2015-05-24 Thread Jeff King
On Sat, May 23, 2015 at 01:00:06PM +0200, Michael Haggerty wrote:

 I don't have any insight about whether mtimes are reliable change
 indicators for directories.
 
 But if you make this change, you are changing the contract of the
 stat_validity functions:
 
 * Have you verified that no callers rely on the old stat_validity's
 check that the file is a regular file?

I think they are OK if a directory appears (they notice the error in
reading and call stat_validity_clear to throw away the result). But it
would be a problem, I suppose, if you put a FIFO or something into
$GIT_DIR/packed-refs. OTOH, that would suffer from the stat data
changing constantly, so we would fall back to safe behavior.

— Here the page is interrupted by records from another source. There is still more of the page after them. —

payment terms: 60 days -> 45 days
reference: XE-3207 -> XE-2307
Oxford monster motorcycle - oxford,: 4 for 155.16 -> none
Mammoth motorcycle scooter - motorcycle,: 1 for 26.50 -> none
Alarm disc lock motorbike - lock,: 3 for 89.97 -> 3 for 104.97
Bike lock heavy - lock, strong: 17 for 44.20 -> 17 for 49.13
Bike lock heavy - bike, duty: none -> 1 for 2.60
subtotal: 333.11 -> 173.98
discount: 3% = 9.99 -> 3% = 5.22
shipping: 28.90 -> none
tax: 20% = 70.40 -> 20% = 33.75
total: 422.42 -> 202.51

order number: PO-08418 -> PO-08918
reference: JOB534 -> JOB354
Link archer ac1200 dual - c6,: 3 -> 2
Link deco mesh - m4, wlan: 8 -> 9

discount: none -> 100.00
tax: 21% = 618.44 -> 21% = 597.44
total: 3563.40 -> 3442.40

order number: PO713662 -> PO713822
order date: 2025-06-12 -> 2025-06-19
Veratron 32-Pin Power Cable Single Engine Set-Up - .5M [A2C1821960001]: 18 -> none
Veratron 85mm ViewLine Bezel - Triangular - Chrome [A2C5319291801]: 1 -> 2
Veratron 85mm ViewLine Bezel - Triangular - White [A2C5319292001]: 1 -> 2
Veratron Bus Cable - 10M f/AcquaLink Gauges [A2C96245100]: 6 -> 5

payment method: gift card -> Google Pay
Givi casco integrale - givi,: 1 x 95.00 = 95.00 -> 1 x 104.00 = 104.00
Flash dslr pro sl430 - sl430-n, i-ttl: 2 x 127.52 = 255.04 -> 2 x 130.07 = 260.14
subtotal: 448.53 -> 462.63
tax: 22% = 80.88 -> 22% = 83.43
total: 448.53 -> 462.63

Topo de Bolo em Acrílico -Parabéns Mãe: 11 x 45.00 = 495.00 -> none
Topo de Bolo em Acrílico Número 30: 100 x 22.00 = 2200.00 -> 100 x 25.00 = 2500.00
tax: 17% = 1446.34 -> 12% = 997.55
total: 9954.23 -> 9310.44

I don't know how careful we want to be. I guess the conservative choice
would be to barf if it's not a file or directory, both of which can be
handled pretty sanely.

 * The docstrings in cache.h need to be updated.

Thanks, will fix if I re-roll (I'm still not convinced this is a robust
thing to be doing overall).

   struct stat_validity {
  -   struct stat_data *sd;
  +   struct stat_data sd;
  +   unsigned mode;
   };
 
 Could the mode be stored directly in stat_data?

I'd rather not. stat_data is shared with the cache_entry code, which
holds the mode separately. I'd like to avoid impacting the index code at
all.

 By comparing modes, you are not only comparing file type (S_ISREG vs
 S_ISDIR etc.) but also all of the file permissions. That seems OK with
 me but you might want to document that fact. Plus, I don't know whether
 POSIX allows additional, implementation-defined information to be stored
 in st_mode. If so, you would be comparing that, too.

Yeah, I considered that. My feeling is that testing _more_ information
is probably OK. Even if there is extra data there, it presumably doesn't
change from call to call of stat() unless the directory changes. And if
we are wrong, we fail safely (e.g., if the permissions change we don't
technically need to re-read the pack directory, but it is OK to do so).